Nach einem kurzen Zeitverzug an der Steinmauer zum Rondell des neuen Kreisverkehrs in Wanzleben soll die historisch nachempfundene Mauer am Freitag fertiggestellt werden. An den Punkten in Höhe der vier Zufahrten sollen jeweils Gussplatten mit den Stadtwappen aus verschiedenen Epochen angebracht werden. In der Mitte soll später ein Pflug als Krönung des Bauwerks die Gäste der Stadt begrüßen. " Da suchen wir aber noch nach einem Spender ", erklärte gestern Erika Uebel, zuständig im Bauamt für Stadt- und Dorferneuerung.
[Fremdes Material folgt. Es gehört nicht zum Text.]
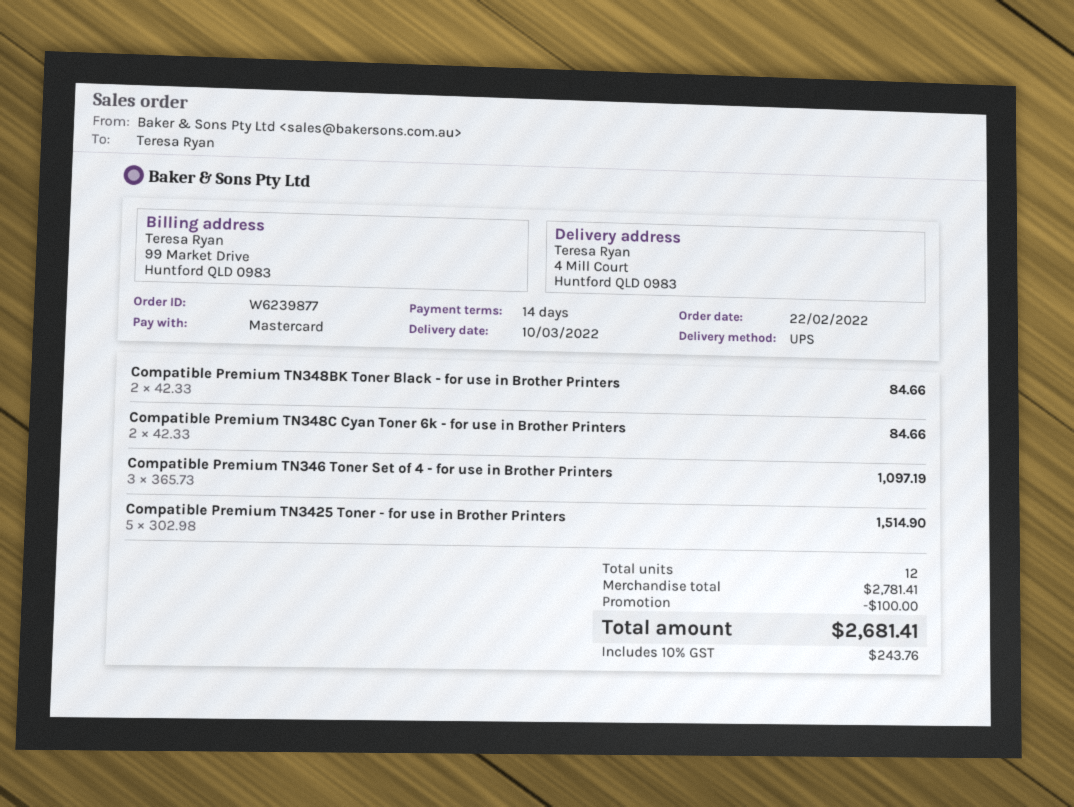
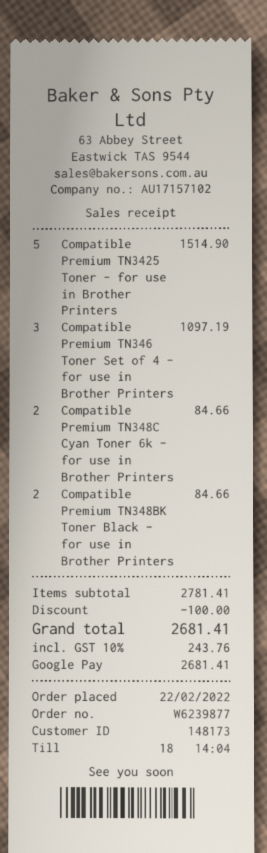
payment method: Mastercard -> Google Pay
Wanzleben. Exakt mit Wasserwaage und vorgegebenem Muster begannen die Maurer Frank Krakow und Reinhard Borowsky am vergangenen Dienstag, eine historisch nachempfundene Mauer am Kreisel in Wanzleben zu errichten. Kurz darauf folgte der Stopp der Bauarbeiten.

" Wir hatten unterschiedliche Auffassungen, was die Gestaltung der Mauer betrifft, über die wir uns klar werden mussten. Ich konnte mir nicht vorstellen, wie das Endergebnis aussehen soll ", erklärte gestern Bauamtsleiter Olaf Küpper. Also reiste die " Bau-Delegation " auf Empfehlung der Maurer erst einmal nach Magdeburg und sah sich dort eine gleichwertig errichtete Mauer mit Grauwacke an der Bastion " Cleve " an. " Das Endprodukt gefiel uns, und so konnten wir wieder grünes Licht für die Arbeiten am Kreisel geben ", erklärt der Bauamtsleiter. Den Zeitverzug von zwei Tagen können die Arbeiter aber wohl wieder aufholen. Die Mauer soll nämlich bereits am Freitag fertig sein. Sie ist 80 Zentimeter hoch und besteht aus Grauwacke. Rund 19 Tonnen Steine werden in diesem Bauwerk verarbeitet. Nur an den Stellen, an denen die Gussplatten mit den Wappen eingesetzt werden sollen, wird die Mauer einen Meter hoch sein. Die Gussplatten selbst sind 60 mal 40 Zentimeter groß und sollen Wappen aus vier verschiedenen Epochen der Stadt Wanzleben darstellen. Erika Uebel, zuständig im Bauamt für Stadt- und Dorfentwicklung : " Wir sind damit mehreren Vorschlägen unserer Bürger gefolgt und habe sie alle in die Planung für das neue Rondell einfließen lassen. So war ein Vorschlag beispielsweise, das Rondell selbst als Stadtmauer zu gestalten. Andere Bürger schlugen das Anbringen der Wappen und die Errichtung eines Pflugs als Krönung des neuen Kreisverkehrs vor. " Allerdings gebe es dazu noch keine weiteren Pläne zur Umsetzung. Schließlich könne der Pflug auch noch nach der Inbetriebnahme des Kreisverkehrs aufgestellt werden. Allerdings sucht die Stadt Wanzleben noch einen Spender, der einen solchen Pflug zur Verfügung stellen könnte.

Zur Zeit werden auf der Großbaustelle übrigens der Abschnitt der L 50 ausgekoffert, Schutzrohre für die Beleuchtung verlegt und Borde gesetzt. Mitte Juli soll bereits die Asphaltdecke folgen. Auch die Baumaßnahme auf der Bahnhofstraße zwischen Kreisverkehr und Geschwister-Scholl-Platz laufen auf Hochtouren.